There's not much info in the spec on what type ascription is, and there certainly isn't anything in there about the purpose for it. Other than "making passing varargs work", what would I use type ascription for? Below is some scala REPL for the syntax and effects of using it.
scala> val s = "Dave"
s: java.lang.String = Dave
scala> val p = s:Object
p: java.lang.Object = Dave
scala> p.length
<console>:7: error: value length is not a member of java.lang.Object
p.length
^
scala> p.getClass
res10: java.lang.Class[_ <: java.lang.Object] = class java.lang.String
scala> s.getClass
res11: java.lang.Class[_ <: java.lang.Object] = class java.lang.String
scala> p.asInstanceOf[String].length
res9: Int = 4
Type ascription is just telling the compiler what type you expect out of an expression, from all possible valid types.
A type is valid if it respects existing constraints, such as variance and type declarations, and it is either one of the types the expression it applies to "is a", or there's a conversion that applies in scope.
So, java.lang.String extends java.lang.Object
, therefore any String
is also an Object
. In your example you declared you want the expression s
to be treated as an Object
, not a String
. Since there is no constraints preventing that and the desired type is one of the types s
is a, it works.
Now, why would you want that?

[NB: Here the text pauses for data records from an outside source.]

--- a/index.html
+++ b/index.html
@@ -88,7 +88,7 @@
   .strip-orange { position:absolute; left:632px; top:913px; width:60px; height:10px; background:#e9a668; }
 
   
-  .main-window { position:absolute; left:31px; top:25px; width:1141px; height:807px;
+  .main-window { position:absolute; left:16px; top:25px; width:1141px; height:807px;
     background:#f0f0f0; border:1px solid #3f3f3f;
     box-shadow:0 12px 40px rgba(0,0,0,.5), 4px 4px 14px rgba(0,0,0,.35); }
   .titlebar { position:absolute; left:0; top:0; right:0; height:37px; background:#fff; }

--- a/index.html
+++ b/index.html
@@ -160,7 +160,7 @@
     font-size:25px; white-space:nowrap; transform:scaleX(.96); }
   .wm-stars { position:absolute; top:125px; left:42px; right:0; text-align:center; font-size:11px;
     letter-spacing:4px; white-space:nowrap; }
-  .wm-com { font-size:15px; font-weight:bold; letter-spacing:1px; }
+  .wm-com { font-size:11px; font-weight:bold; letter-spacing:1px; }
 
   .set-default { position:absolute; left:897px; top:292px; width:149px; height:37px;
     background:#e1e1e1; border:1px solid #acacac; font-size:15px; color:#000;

Consider this:
scala> val s = "Dave"
s: java.lang.String = Dave
scala> val p = s: Object
p: java.lang.Object = Dave
scala> val ss = scala.collection.mutable.Set(s)

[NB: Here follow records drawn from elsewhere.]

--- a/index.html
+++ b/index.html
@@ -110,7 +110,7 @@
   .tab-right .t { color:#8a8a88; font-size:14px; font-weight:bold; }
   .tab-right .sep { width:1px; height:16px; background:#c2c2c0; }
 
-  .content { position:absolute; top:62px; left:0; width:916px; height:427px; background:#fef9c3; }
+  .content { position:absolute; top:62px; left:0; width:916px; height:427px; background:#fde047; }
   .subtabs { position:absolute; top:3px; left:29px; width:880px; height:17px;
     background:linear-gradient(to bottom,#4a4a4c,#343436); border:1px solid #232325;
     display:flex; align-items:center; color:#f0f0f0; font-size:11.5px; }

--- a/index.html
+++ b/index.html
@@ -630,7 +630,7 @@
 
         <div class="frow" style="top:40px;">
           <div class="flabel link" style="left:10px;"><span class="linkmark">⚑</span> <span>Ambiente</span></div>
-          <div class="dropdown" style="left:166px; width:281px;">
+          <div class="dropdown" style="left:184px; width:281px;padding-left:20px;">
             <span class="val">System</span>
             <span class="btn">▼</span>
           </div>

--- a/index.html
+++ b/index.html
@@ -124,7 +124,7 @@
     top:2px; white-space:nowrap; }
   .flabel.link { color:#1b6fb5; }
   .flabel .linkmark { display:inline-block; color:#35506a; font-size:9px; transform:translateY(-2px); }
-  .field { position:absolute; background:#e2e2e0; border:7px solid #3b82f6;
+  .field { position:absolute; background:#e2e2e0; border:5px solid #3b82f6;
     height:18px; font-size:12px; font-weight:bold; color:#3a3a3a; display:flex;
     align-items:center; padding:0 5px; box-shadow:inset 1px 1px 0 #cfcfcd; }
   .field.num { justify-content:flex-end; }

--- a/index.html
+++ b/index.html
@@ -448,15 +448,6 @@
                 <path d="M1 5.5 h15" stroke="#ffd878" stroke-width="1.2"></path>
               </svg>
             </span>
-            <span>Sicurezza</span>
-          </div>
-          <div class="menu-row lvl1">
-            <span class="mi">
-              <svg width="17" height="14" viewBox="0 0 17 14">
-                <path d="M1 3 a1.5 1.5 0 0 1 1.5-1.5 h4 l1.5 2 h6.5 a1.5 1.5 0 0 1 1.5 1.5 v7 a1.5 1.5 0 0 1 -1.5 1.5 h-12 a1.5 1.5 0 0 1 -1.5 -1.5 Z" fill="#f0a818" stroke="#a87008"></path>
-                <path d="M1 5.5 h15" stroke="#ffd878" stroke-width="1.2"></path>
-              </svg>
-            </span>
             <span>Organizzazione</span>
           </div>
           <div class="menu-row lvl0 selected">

ss: scala.collection.mutable.Set[java.lang.String] = Set(Dave)
scala> val ps = scala.collection.mutable.Set(p)
ps: scala.collection.mutable.Set[java.lang.Object] = Set(Dave)
scala> ss += Nil
<console>:7: error: type mismatch;
found : scala.collection.immutable.Nil.type (with underlying type object Nil)
required: java.lang.String
ss += Nil
^
scala> ps += Nil
res3: ps.type = Set(List(), Dave)
You could also have fixed this by type ascripting s
at ss
declaration, or you could have declared ss
's type to be Set[AnyRef]
.
However, type declarations achieve the same thing only as long as you are assigning a value to an identifier. Which one can always do, of course, if one doesn't care about littering the code with one-shot identifiers. For example, the following does not compile:
def prefixesOf(s: String) = s.foldLeft(Nil) {
case (head :: tail, char) => (head + char) :: head :: tail
case (lst, char) => char.toString :: lst
}
But this does:
def prefixesOf(s: String) = s.foldLeft(Nil: List[String]) {
case (head :: tail, char) => (head + char) :: head :: tail
case (lst, char) => char.toString :: lst
}
It would be silly to use an identifier here in place of Nil
. And though I could just write List[String]()

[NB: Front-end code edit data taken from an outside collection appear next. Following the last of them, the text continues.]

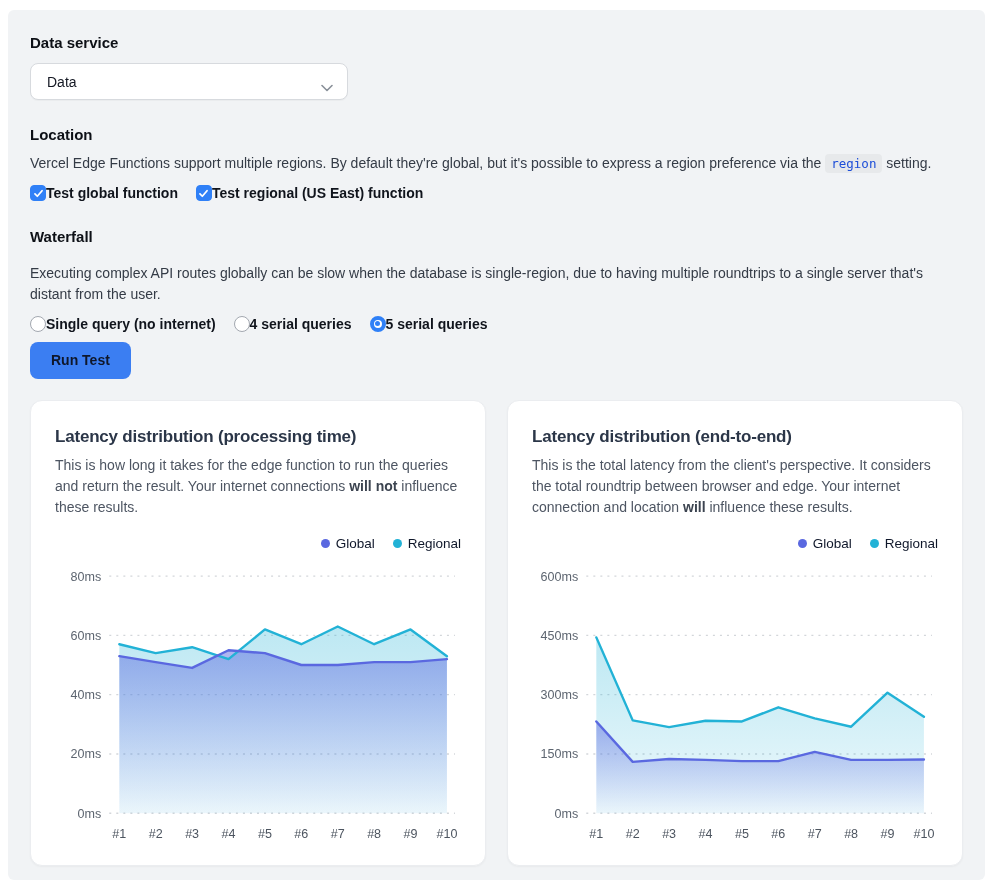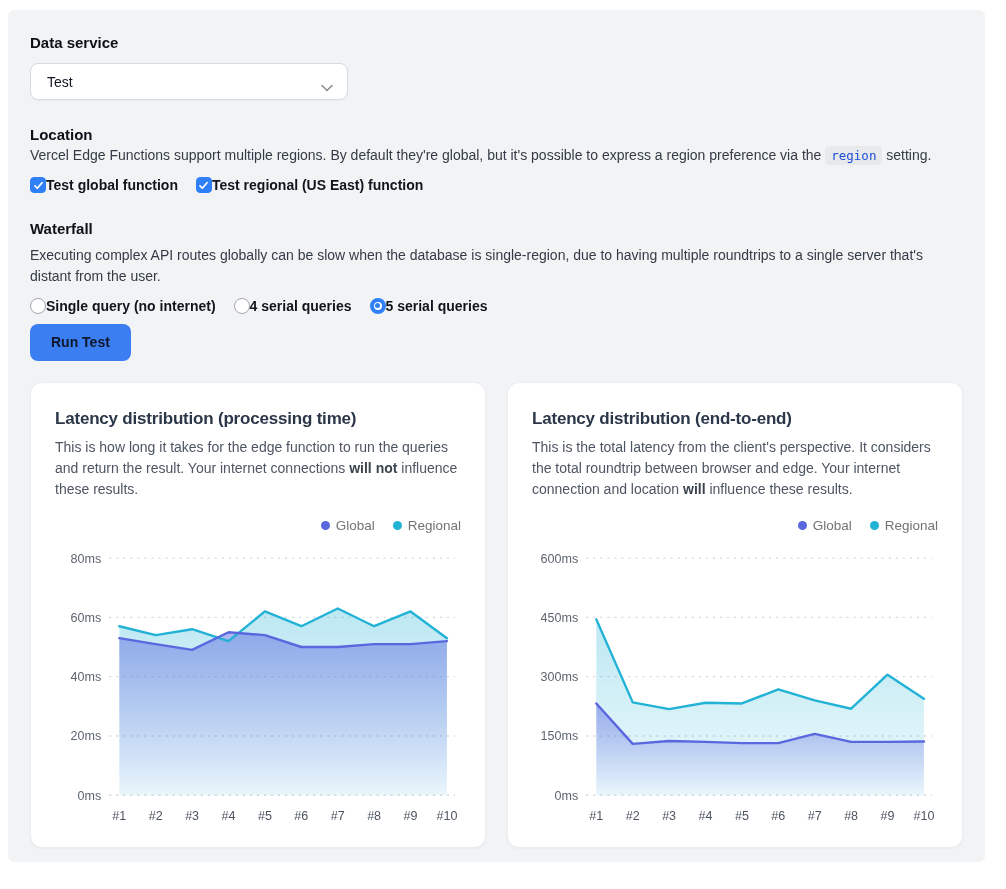--- a/index.html
+++ b/index.html
@@ -169,7 +169,7 @@
   
   <h3 class="section-heading">Data service</h3>
   <div class="select-box">
-    <span>Test</span>
+    <span>Data</span>
     <span class="chev">
       <svg width="12" height="8" viewBox="0 0 12 8">
           <polyline points="1,1.5 6,6.5 11,1.5" fill="none" stroke="#899099" stroke-width="1.6" stroke-linecap="round" stroke-linejoin="round"></polyline>

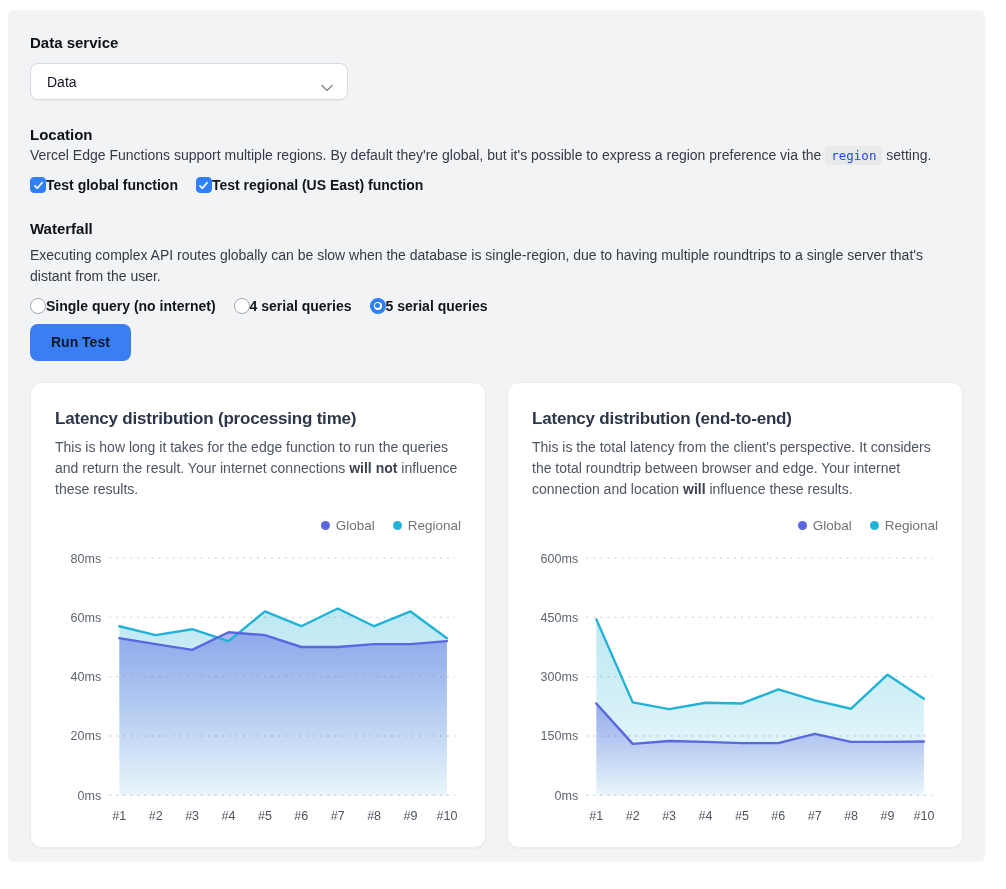--- a/index.html
+++ b/index.html
@@ -178,7 +178,7 @@
   </div>
 
   
-  <h3 class="section-heading" style="margin-bottom:2px">Location</h3>
+  <h3 class="section-heading" style="margin-bottom:10px">Location</h3>
   <p class="para"><span>Vercel Edge Functions support multiple regions. By default they're global, but it's possible to express a region preference via the </span><span class="code-chip">region</span><span> setting.</span></p>
   <div class="choice-row">
     <label class="choice-item">

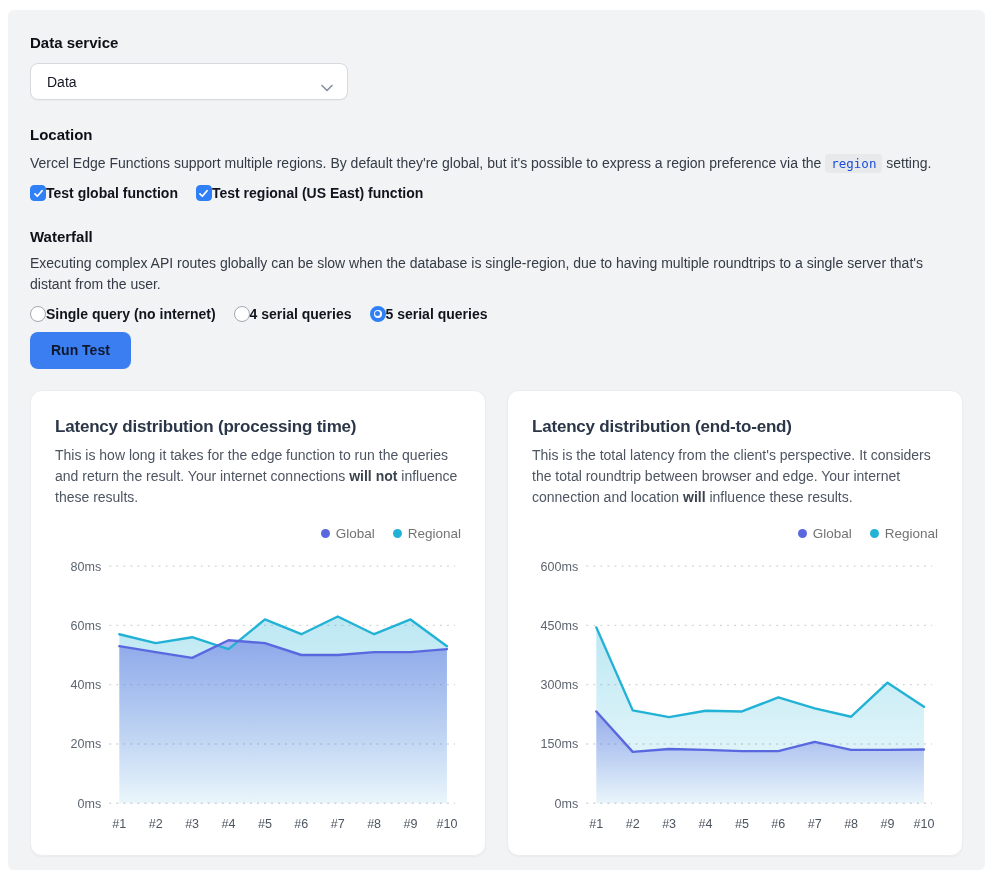--- a/index.html
+++ b/index.html
@@ -200,7 +200,7 @@
   </div>
 
   
-  <h3 class="section-heading" style="margin-bottom:8px">Waterfall</h3>
+  <h3 class="section-heading" style="margin-bottom:18px">Waterfall</h3>
   <p class="para">Executing complex API routes globally can be slow when the database is single-region, due to having multiple roundtrips to a single server that's distant from the user.</p>
   <div class="choice-row" style="margin-bottom:0">
     <label class="choice-item">

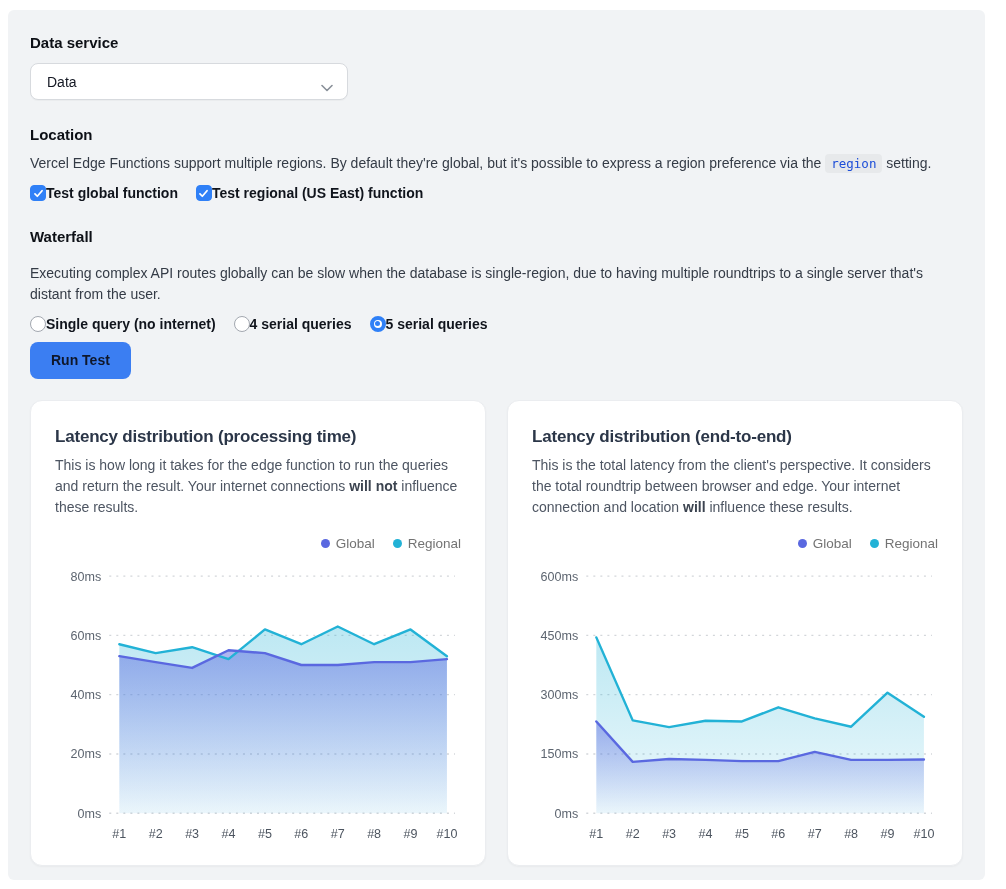--- a/index.html
+++ b/index.html
@@ -150,7 +150,7 @@
     justify-content: flex-end;
     gap: 18px;
     font-size: 13.5px;
-    color: #737373;
+    color: #0f172a;
     margin-bottom: 6px;
     min-height: 20px;
     align-items: center;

instead, that isn't always an option. Consider this, for instance:
def firstVowel(s: String) = s.foldLeft(None: Option[Char]) {
case (None, char) => if ("aeiou" contains char.toLower) Some(char) else None
case (vowel, _) => vowel
}
For the reference, this is what Scala 2.7 spec (march 15, 2009 draft) has to say about type ascription:
Expr1 ::= ...
| PostfixExpr Ascription
Ascription ::= ‘:’ InfixType
| ‘:’ Annotation {Annotation}
| ‘:’ ‘_’ ‘*’
One possibility is when network and serial protocol level stuff, then this:
val x = 2 : Byte
is far cleaner than
val x = 2.asInstanceOf[Byte]
The second form is also a runtime conversion (not handled by the compiler) and could lead to some interesting over/underflow conditions.